“Was not their mistake once more bred of the life of slavery that they had been living?—a life which was always looking upon everything, except mankind, animate and inanimate—‘nature,’ as people used to call it—as one thing, and mankind as another, it was natural to people thinking in this way, that they should try to make ‘nature’ their slave, since they thought ‘nature’ was something outside them” — William Morris

Tuesday, May 10, 2011

Knowledge Ecology: OOO and Ecology

De Chirico knew a thing or two about the strangeness of cities

HT Graham Harman. This is a great post that I shall delve into some more. Adam cites what I say about cities in my talk at Temple.

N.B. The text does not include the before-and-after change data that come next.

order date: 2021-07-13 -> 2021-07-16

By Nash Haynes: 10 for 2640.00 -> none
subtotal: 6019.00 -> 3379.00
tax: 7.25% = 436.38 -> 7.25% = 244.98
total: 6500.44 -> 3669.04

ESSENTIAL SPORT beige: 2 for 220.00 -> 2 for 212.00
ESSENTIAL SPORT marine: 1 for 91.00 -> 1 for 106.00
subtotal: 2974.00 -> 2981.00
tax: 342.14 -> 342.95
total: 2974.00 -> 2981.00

He begins to push OOO withdrawal towards the ecology discussion, which I'm very happy about. This is the difficult part, because it's counter-intuitive that withdrawal can be of service to ecological thinking.

I firmly believe that it can, precisely because it prevents reductionism and holism (two targets of this post as well). And also because it opens objects to nonhumans so decisively.

Let me just quote his cities part, because the way Adam puts it is very attractive to me:

the city-as-hyperobject, withdraws from our relations to it. There are plenty of subjective relations to a city. There is a city-for-me, a city-for-you, a city-for-the-subway-system, but the complete fullness of the city-in-itself withdraws from these relations, it always emerges in new constellations of activity.